A Contadora meeting scheduled for Feb. 14 to discuss a draft peace treaty was canceled after Costa Rica, backed by other U.S. allies in Central America, refused to take part as long as the youth, Jose Urbina Lara, remained in jail.

‘Removed the Pretext’

Last week, the Sandinistas agreed to release him--”We have removed the pretext for halting Contadora,” Ortega said Saturday--and diplomatic sources here said the youth will be flown to Bogota, Colombia, on Wednesday.

Central American diplomats who came to Uruguay, along with Shultz and Ortega, for Friday’s inauguration of civilian President Julio Sanguinetti said they expect a fresh round of Contadora talks soon. Colombian President Belisario Betancur told Uruguayan reporters that a new Contadora meeting is “imminent.”

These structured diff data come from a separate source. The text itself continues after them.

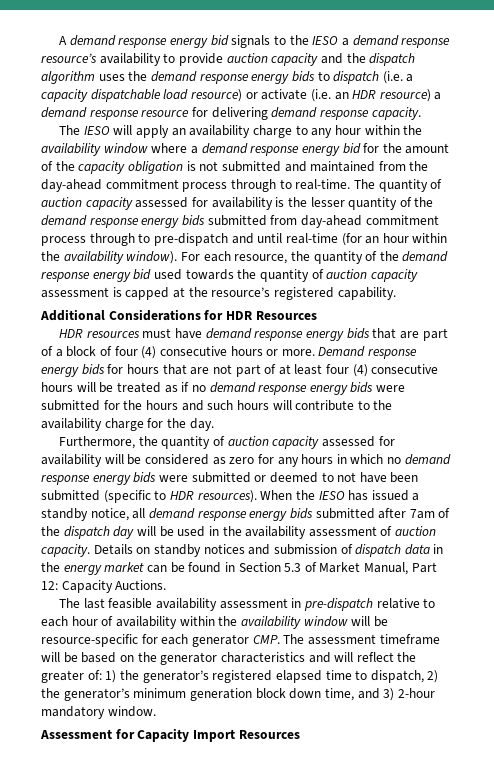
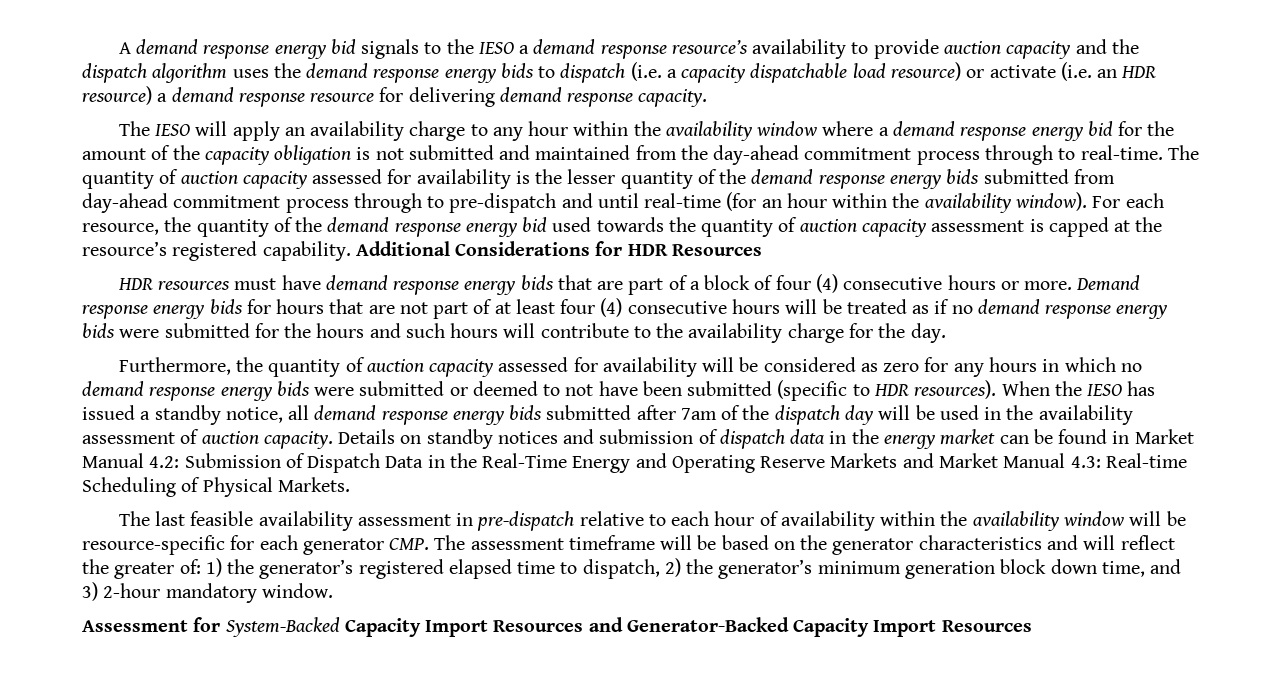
- For each resource, the quantity of the demand response energy bid used towards the quantity of auction capacity assessment is capped at the resource’s registered capability.
- Additional Considerations for HDR Resources
+ For each resource, the quantity of the demand response energy bid used towards the quantity of auction capacity assessment is capped at the resource’s registered capability. Additional Considerations for HDR Resources
- Details on standby notices and submission of dispatch data in the energy market can be found in Section 5.3 of Market Manual, Part 12: Capacity Auctions.
+ Details on standby notices and submission of dispatch data in the energy market can be found in Market Manual 4.2: Submission of Dispatch Data in the Real-Time Energy and Operating Reserve Markets and Market Manual 4.3: Real-time Scheduling of Physical Markets.
- Assessment for Capacity Import Resources
+ Assessment for System-Backed Capacity Import Resources and Generator-Backed Capacity Import Resources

Shultz said that at his meeting with Ortega, he reiterated longstanding U.S. demands that the Sandinistas oust their Cuban and Soviet military advisers, that they scale down their armed forces, that they end their support for insurgencies elsewhere in Latin America and that they observe their promises for internal democratization.

“I don’t know that anything has changed,” Shultz said after meeting Ortega, “except perhaps the recognition all around that the center of negotiations must be the Contadora process and that the sooner we get back, the better.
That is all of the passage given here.